Excerpted data:
════════

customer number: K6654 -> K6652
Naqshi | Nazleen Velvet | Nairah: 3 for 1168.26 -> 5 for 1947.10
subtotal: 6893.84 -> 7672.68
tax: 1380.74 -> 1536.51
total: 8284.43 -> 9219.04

════════

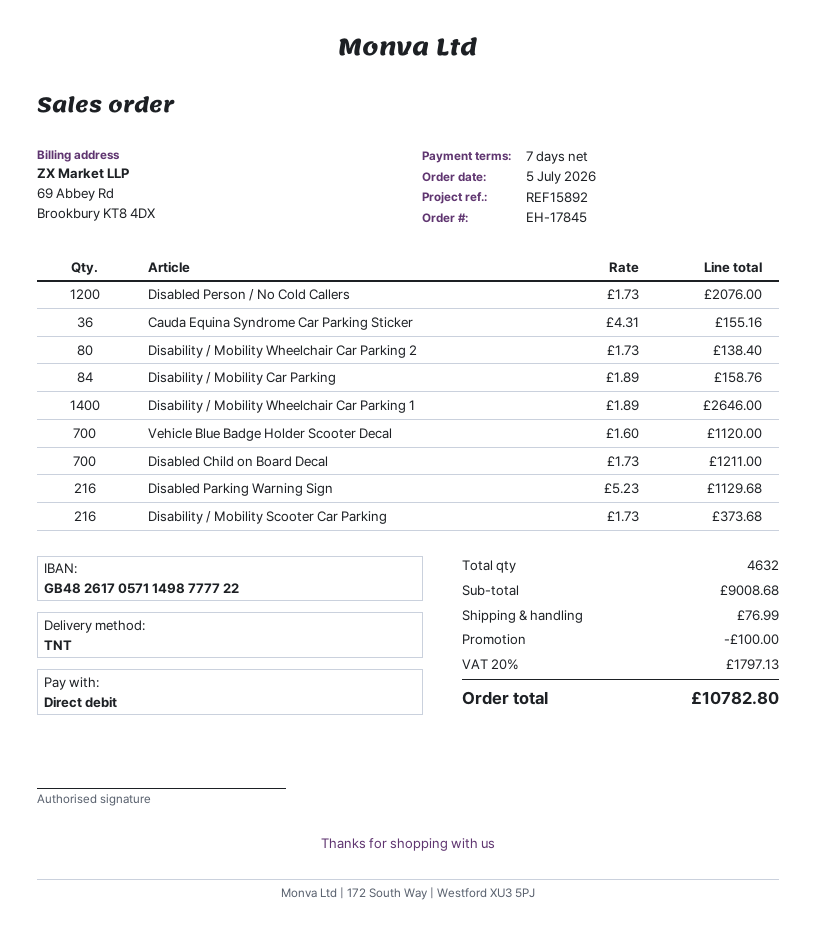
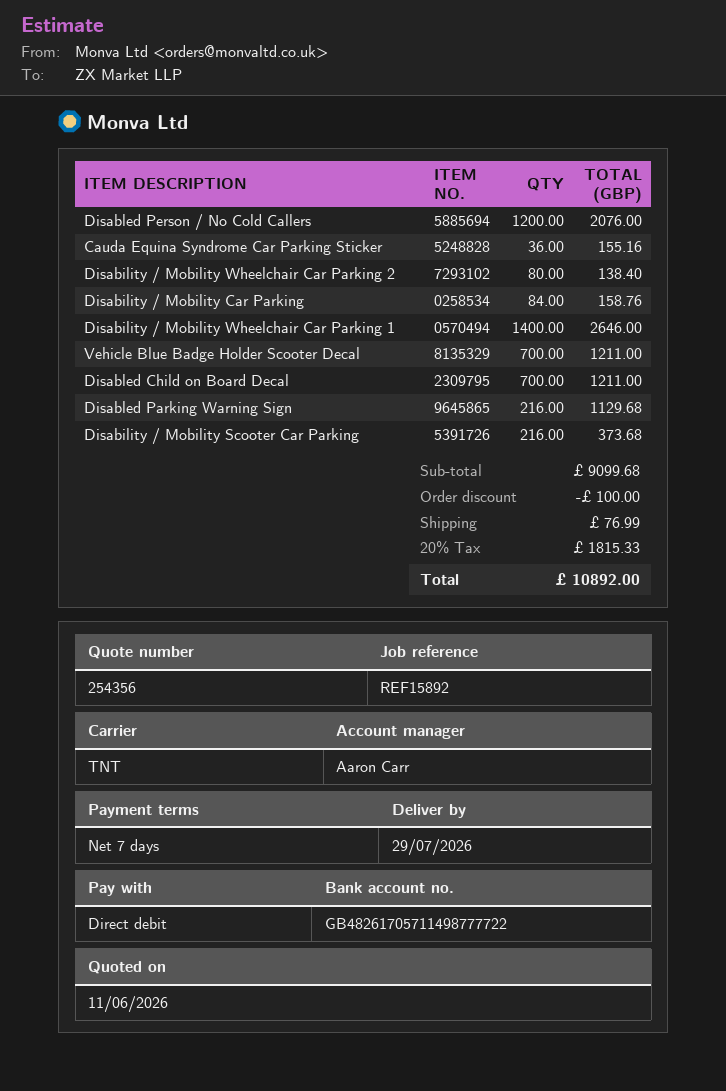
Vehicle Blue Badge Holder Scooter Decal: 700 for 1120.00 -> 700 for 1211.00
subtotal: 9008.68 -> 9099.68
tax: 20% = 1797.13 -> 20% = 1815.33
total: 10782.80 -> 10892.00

════════

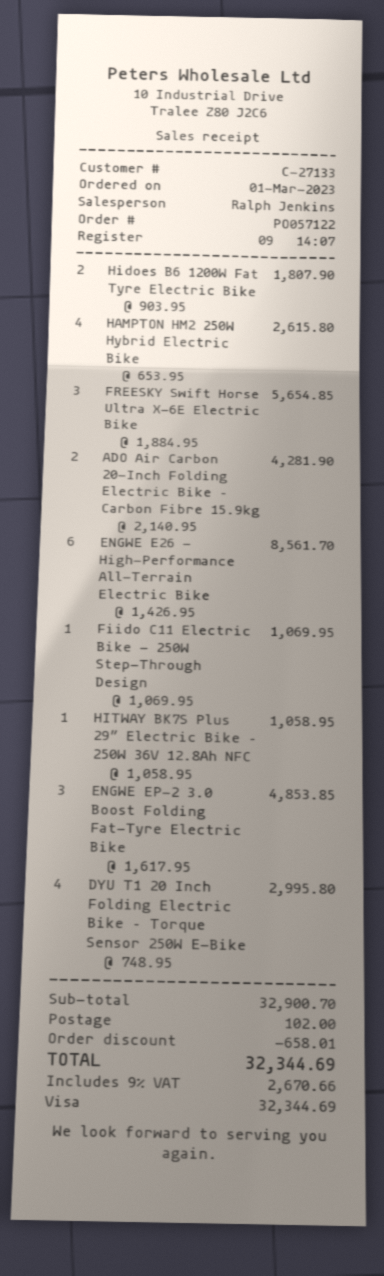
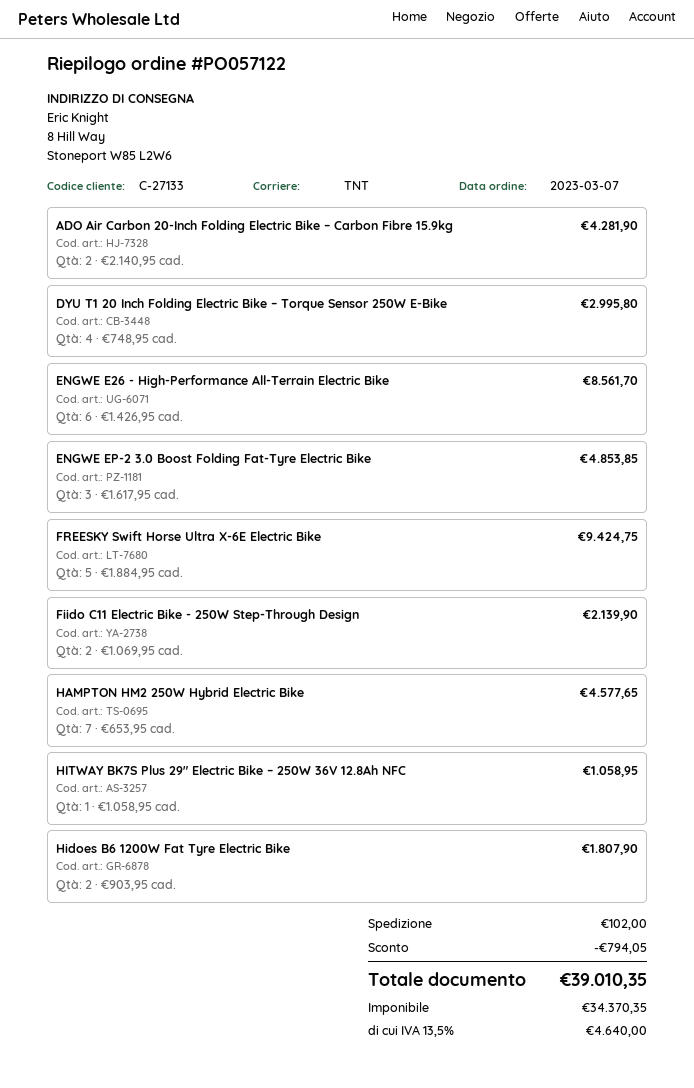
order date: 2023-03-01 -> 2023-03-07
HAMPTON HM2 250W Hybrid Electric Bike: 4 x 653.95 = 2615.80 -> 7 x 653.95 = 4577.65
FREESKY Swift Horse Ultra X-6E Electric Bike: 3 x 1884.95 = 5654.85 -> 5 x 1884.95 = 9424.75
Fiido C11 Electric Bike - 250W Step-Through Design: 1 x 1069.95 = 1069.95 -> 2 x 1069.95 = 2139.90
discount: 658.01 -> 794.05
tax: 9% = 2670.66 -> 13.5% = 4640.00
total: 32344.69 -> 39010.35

════════

Work item:
Above are some lines. Repeat exactly, and only, those from the line that has "customer number: K6654 -> K6652" through the line that has "total: 8284.43 -> 9219.04".

Exercise solution:
customer number: K6654 -> K6652
Naqshi | Nazleen Velvet | Nairah: 3 for 1168.26 -> 5 for 1947.10
subtotal: 6893.84 -> 7672.68
tax: 1380.74 -> 1536.51
total: 8284.43 -> 9219.04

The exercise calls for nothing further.